**DATA TO PROCESS:**
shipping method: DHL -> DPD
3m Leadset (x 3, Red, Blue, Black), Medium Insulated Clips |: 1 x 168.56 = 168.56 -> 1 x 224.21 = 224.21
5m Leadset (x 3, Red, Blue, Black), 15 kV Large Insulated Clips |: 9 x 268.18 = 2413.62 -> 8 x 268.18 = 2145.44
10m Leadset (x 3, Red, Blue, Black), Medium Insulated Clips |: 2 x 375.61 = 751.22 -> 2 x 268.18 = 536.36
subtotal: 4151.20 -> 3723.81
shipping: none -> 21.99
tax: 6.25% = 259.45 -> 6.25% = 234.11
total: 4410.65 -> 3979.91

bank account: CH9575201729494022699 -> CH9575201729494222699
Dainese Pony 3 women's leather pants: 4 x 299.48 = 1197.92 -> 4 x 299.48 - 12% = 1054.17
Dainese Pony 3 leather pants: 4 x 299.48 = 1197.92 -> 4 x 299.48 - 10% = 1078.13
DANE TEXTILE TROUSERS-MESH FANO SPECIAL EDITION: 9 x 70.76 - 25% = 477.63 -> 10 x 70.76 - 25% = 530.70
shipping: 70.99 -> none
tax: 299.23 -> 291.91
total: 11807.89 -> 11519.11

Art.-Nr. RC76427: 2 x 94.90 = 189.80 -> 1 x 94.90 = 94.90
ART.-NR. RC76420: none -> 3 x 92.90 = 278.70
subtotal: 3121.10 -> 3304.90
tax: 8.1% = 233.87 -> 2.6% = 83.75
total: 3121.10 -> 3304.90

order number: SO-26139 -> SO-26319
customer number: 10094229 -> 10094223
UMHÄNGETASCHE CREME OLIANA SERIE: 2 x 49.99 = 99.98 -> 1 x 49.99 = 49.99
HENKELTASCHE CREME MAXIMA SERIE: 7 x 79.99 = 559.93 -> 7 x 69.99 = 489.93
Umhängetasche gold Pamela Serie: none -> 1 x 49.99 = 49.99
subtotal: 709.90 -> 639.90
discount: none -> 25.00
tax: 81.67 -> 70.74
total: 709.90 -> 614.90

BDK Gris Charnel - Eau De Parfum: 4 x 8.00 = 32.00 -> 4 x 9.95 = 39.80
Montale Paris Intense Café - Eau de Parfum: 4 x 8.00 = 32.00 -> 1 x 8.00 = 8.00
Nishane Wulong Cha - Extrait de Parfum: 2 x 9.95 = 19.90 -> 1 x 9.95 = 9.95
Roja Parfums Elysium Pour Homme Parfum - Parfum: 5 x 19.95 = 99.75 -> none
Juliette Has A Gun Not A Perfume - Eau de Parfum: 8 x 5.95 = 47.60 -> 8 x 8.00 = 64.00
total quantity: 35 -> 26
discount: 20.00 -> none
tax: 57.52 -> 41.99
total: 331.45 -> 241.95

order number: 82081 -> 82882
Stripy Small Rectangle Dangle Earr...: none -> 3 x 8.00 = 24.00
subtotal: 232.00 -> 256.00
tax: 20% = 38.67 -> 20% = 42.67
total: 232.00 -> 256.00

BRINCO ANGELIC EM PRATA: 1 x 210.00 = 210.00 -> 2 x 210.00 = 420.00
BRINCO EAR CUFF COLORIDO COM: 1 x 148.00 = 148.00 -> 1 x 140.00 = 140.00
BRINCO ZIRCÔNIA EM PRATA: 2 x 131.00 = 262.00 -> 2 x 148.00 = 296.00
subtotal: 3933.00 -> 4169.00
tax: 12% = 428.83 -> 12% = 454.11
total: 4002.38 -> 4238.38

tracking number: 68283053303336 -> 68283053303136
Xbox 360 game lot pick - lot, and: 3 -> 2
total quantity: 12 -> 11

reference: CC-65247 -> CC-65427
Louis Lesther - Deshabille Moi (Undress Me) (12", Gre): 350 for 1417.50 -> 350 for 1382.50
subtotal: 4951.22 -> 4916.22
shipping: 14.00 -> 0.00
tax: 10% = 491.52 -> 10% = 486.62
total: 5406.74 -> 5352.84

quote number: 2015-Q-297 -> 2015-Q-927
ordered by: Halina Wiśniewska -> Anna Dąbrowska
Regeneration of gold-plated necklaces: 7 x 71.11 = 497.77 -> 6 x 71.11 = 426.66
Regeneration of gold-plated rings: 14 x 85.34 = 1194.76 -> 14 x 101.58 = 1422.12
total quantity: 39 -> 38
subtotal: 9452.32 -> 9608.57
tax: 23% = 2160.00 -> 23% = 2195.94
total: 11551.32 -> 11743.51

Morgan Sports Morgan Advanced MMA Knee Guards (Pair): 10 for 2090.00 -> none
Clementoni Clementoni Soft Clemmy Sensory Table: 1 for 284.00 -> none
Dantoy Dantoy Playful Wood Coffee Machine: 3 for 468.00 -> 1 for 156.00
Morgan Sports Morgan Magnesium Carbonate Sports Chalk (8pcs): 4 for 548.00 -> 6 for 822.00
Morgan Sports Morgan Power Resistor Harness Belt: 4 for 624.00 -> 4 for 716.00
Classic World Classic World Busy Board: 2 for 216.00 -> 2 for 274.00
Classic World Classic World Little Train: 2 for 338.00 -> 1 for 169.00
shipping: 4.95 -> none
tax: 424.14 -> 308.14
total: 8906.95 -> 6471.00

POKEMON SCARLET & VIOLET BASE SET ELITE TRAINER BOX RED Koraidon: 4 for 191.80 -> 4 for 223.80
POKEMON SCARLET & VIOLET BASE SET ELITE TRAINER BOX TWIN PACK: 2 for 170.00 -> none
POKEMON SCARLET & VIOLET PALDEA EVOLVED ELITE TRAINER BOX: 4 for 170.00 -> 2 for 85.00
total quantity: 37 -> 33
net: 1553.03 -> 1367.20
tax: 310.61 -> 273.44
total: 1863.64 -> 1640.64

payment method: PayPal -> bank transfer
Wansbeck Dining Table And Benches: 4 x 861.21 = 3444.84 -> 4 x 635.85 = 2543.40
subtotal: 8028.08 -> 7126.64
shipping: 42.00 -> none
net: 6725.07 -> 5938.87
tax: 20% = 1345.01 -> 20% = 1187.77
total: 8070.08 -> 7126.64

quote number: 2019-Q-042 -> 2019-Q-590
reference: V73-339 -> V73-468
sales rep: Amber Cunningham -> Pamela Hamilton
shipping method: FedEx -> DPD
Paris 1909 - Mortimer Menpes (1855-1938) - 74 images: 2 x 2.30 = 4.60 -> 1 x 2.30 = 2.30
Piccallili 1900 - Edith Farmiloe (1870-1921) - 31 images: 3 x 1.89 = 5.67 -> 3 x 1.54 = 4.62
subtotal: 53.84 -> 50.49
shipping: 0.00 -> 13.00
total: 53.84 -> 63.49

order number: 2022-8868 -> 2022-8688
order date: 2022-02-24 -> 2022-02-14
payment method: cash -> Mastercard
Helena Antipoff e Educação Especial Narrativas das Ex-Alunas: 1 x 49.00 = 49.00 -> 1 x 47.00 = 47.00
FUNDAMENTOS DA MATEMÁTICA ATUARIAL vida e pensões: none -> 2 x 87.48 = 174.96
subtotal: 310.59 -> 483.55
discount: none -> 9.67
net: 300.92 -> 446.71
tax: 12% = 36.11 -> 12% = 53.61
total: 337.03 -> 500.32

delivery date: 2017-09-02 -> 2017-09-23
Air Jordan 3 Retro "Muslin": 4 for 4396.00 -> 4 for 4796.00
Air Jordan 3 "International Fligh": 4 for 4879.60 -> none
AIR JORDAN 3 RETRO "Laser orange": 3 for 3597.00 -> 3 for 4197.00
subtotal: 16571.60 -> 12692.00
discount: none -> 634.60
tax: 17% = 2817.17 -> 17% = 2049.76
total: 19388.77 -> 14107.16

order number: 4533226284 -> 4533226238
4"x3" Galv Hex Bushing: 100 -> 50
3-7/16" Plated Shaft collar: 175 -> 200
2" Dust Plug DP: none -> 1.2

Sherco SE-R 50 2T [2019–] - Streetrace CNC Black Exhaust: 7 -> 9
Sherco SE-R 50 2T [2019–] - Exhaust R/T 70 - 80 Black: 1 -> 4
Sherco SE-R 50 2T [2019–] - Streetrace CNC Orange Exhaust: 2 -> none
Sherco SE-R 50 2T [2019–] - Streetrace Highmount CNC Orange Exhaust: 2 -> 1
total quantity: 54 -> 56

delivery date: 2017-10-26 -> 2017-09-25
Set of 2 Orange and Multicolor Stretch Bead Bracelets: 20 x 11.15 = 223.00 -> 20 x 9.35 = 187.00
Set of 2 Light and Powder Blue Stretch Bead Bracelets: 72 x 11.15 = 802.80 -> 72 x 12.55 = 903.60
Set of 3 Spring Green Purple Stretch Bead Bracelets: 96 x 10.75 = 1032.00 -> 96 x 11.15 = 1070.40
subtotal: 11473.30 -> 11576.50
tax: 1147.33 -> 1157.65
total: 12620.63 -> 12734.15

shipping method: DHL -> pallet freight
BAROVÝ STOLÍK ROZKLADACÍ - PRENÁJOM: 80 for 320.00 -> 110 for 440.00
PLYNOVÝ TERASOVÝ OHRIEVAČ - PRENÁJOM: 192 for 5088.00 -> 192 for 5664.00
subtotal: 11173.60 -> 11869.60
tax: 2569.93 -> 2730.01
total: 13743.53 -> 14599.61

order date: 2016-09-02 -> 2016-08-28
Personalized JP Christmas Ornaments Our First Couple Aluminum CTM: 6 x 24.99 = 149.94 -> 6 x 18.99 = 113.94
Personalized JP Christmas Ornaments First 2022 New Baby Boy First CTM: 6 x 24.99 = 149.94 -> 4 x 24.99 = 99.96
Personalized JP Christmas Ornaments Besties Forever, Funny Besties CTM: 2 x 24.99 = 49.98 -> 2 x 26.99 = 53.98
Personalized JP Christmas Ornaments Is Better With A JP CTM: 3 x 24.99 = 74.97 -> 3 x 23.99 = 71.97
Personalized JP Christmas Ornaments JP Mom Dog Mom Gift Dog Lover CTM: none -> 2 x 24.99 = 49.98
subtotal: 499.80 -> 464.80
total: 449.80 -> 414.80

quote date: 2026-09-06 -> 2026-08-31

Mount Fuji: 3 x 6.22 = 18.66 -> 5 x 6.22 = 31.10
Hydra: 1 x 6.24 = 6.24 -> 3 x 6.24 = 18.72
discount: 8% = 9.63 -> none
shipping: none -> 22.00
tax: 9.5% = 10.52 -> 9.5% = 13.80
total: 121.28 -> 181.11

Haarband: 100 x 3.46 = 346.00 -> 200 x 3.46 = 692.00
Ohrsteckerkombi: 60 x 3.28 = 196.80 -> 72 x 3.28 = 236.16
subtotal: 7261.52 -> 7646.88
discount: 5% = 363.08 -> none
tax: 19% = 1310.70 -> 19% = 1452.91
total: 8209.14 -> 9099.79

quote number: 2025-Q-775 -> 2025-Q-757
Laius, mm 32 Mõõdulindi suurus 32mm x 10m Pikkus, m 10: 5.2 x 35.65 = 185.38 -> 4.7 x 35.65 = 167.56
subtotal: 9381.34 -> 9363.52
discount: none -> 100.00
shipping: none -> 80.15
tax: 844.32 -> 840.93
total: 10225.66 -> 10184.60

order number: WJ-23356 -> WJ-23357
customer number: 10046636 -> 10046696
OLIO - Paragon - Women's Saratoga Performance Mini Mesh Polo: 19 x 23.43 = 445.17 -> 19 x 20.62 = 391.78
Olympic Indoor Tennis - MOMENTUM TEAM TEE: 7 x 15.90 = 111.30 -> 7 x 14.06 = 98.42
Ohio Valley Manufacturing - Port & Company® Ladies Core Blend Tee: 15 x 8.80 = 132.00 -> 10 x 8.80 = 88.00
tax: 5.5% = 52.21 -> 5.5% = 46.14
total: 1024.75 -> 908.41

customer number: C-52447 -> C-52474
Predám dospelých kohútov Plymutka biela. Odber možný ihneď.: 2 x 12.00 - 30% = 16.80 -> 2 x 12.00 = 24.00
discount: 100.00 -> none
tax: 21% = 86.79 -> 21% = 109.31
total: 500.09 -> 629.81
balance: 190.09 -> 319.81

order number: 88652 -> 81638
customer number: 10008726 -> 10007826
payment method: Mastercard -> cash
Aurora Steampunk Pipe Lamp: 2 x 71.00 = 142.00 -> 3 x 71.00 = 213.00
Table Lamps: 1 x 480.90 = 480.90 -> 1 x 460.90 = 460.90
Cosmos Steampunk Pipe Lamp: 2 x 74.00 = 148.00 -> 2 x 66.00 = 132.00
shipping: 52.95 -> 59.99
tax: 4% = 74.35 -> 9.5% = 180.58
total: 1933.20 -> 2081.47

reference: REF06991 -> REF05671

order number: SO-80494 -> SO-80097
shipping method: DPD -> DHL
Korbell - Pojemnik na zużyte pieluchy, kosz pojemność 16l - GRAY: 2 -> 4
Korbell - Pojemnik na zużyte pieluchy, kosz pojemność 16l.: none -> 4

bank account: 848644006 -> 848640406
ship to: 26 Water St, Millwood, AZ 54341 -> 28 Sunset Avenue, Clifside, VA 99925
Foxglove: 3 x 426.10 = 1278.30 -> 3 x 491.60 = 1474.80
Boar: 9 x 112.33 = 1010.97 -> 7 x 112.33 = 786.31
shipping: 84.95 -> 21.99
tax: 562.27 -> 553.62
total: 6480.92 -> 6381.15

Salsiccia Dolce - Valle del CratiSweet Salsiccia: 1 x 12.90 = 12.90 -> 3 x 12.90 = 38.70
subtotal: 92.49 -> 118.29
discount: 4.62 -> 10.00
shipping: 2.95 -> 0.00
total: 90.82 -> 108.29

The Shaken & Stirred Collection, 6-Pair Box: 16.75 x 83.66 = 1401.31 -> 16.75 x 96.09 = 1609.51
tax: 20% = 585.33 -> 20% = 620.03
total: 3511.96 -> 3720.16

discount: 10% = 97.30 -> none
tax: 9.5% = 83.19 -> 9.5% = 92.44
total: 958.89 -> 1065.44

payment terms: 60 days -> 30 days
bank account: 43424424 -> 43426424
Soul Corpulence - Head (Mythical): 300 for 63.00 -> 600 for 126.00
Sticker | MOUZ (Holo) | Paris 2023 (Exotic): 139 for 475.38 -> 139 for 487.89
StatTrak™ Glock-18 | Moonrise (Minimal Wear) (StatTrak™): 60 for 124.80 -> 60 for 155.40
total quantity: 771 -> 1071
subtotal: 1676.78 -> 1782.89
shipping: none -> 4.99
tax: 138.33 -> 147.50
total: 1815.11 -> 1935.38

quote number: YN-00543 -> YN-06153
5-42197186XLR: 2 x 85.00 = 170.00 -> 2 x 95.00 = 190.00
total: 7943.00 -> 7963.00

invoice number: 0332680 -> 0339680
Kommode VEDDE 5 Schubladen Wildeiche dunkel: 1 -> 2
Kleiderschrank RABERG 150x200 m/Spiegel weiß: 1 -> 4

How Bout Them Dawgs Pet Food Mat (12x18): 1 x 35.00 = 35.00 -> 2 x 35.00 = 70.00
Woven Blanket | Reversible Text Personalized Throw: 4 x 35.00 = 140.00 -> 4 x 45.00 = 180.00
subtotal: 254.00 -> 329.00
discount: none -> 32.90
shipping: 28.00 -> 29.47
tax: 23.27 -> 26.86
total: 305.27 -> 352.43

**EXERCISE INSTRUCTIONS:** Lines from the one containing "shipping: 2.95 -> 0.00" through the end of the data above must be written out exactly, and no other lines are needed.

**RESULT OF THE TASK:**
shipping: 2.95 -> 0.00
total: 90.82 -> 108.29

The Shaken & Stirred Collection, 6-Pair Box: 16.75 x 83.66 = 1401.31 -> 16.75 x 96.09 = 1609.51
tax: 20% = 585.33 -> 20% = 620.03
total: 3511.96 -> 3720.16

discount: 10% = 97.30 -> none
tax: 9.5% = 83.19 -> 9.5% = 92.44
total: 958.89 -> 1065.44

payment terms: 60 days -> 30 days
bank account: 43424424 -> 43426424
Soul Corpulence - Head (Mythical): 300 for 63.00 -> 600 for 126.00
Sticker | MOUZ (Holo) | Paris 2023 (Exotic): 139 for 475.38 -> 139 for 487.89
StatTrak™ Glock-18 | Moonrise (Minimal Wear) (StatTrak™): 60 for 124.80 -> 60 for 155.40
total quantity: 771 -> 1071
subtotal: 1676.78 -> 1782.89
shipping: none -> 4.99
tax: 138.33 -> 147.50
total: 1815.11 -> 1935.38

quote number: YN-00543 -> YN-06153
5-42197186XLR: 2 x 85.00 = 170.00 -> 2 x 95.00 = 190.00
total: 7943.00 -> 7963.00

invoice number: 0332680 -> 0339680
Kommode VEDDE 5 Schubladen Wildeiche dunkel: 1 -> 2
Kleiderschrank RABERG 150x200 m/Spiegel weiß: 1 -> 4

How Bout Them Dawgs Pet Food Mat (12x18): 1 x 35.00 = 35.00 -> 2 x 35.00 = 70.00
Woven Blanket | Reversible Text Personalized Throw: 4 x 35.00 = 140.00 -> 4 x 45.00 = 180.00
subtotal: 254.00 -> 329.00
discount: none -> 32.90
shipping: 28.00 -> 29.47
tax: 23.27 -> 26.86
total: 305.27 -> 352.43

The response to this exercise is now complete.